A few teams expressed interest in St. Louis. He chose to sign with the Tampa Bay Lightning as he believed they were the most likely to give him playing time in the NHL. He made his debut with the team on October 6, 2000. He struggled at first, failing to score a goal in the first six weeks of the season and again found himself out of the lineup at times. Realizing that he was at a career crossroads, St. Louis abandoned the changes to his game that his NHL coaches had impressed on him, trusting his own instincts. He scored his first goal of the season on November 22, 2000, and finished the season playing in 78 games with 18 goals, 22 assists and 40 points – 34 of which came after December 1.

While leading the team with 16 goals midway through the 2001–02 season, St. Louis suffered a broken leg following an awkward check by Josef Melichar of the Pittsburgh Penguins on January 23, 2002. Consequently, he appeared in only 53 of Tampa Bay's 82 games, finishing with 35 points.
He had a breakout season in 2002–03, finishing fourth in team scoring with 70 points and tying Vincent Lecavalier for the team lead with 33 goals along with 37 assists.

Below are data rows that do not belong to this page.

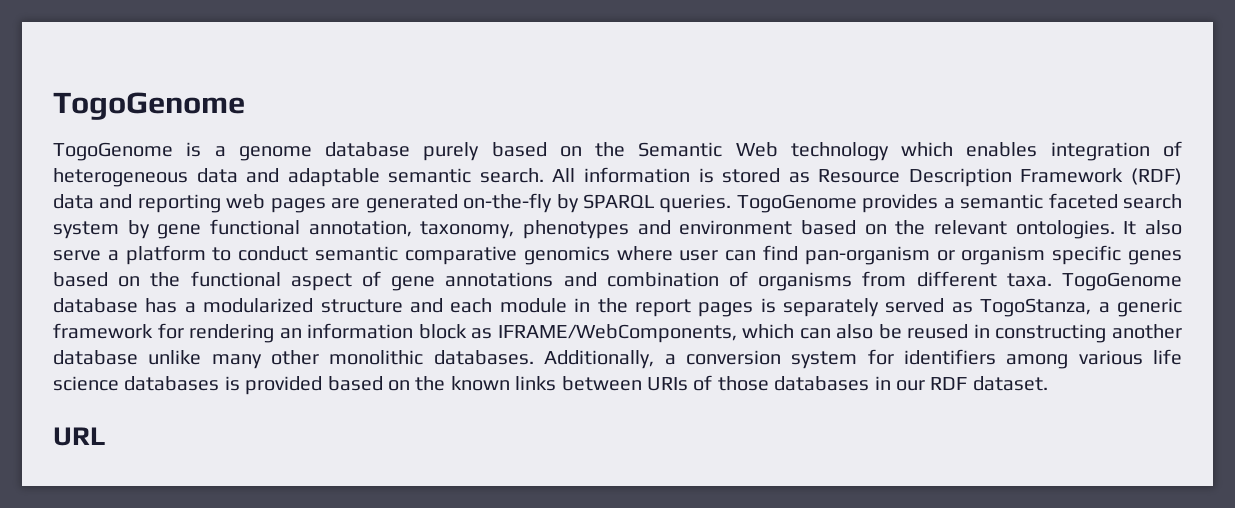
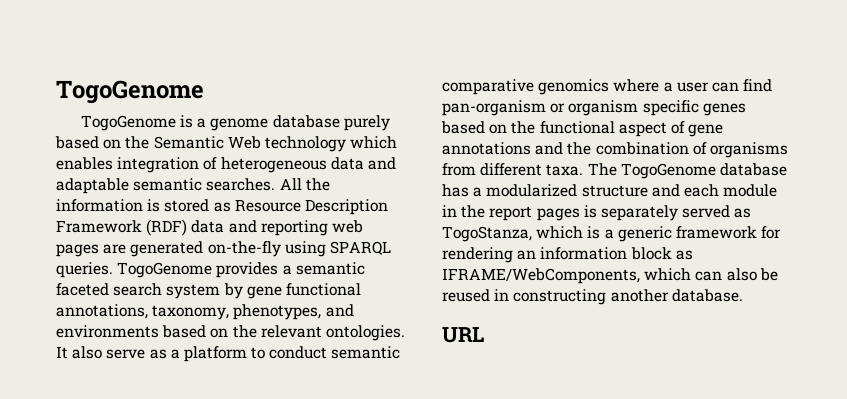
- TogoGenome is a genome database purely based on the Semantic Web technology which enables integration of heterogeneous data and adaptable semantic search. All information is stored as Resource Description Framework (RDF) data and reporting web pages are generated on-the-fly by SPARQL queries.
+ TogoGenome is a genome database purely based on the Semantic Web technology which enables integration of heterogeneous data and adaptable semantic searches. All the information is stored as Resource Description Framework (RDF) data and reporting web pages are generated on-the-fly using SPARQL queries.
- TogoGenome provides a semantic faceted search system by gene functional annotation, taxonomy, phenotypes and environment based on the relevant ontologies.
+ TogoGenome provides a semantic faceted search system by gene functional annotations, taxonomy, phenotypes, and environments based on the relevant ontologies.
- It also serve a platform to conduct semantic comparative genomics where user can find pan-organism or organism specific genes based on the functional aspect of gene annotations and combination of organisms from different taxa.
+ It also serve as a platform to conduct semantic comparative genomics where a user can find pan-organism or organism specific genes based on the functional aspect of gene annotations and the combination of organisms from different taxa.
- TogoGenome database has a modularized structure and each module in the report pages is separately served as TogoStanza, a generic framework for rendering an information block as IFRAME/WebComponents, which can also be reused in constructing another database unlike many other monolithic databases. Additionally, a conversion system for identifiers among various life science databases is provided based on the known links between URIs of those databases in our RDF dataset.
+ The TogoGenome database has a modularized structure and each module in the report pages is separately served as TogoStanza, which is a generic framework for rendering an information block as IFRAME/WebComponents, which can also be reused in constructing another database.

He led the team in plus-minus at +10 and appeared in his first NHL All-Star Game. St. Louis won the puck control relay event and finished second in the fastest skater events of the 2003 All-Star Game's skills competition. He scored his first career hat-trick on January 30, 2003, in a game against the Carolina Hurricanes. In the 2003 playoffs, Tampa Bay won its first playoff series in franchise history when they eliminated the Washington Capitals. Three of St. Louis' seven goals were game-winners, including the overtime goal in the sixth game that won the series against the sixth-seeded Capitals before falling in five games in the second round to the second-seeded New Jersey Devils. He led the team with 12 points (seven goals, five assists) in all 11 playoff games.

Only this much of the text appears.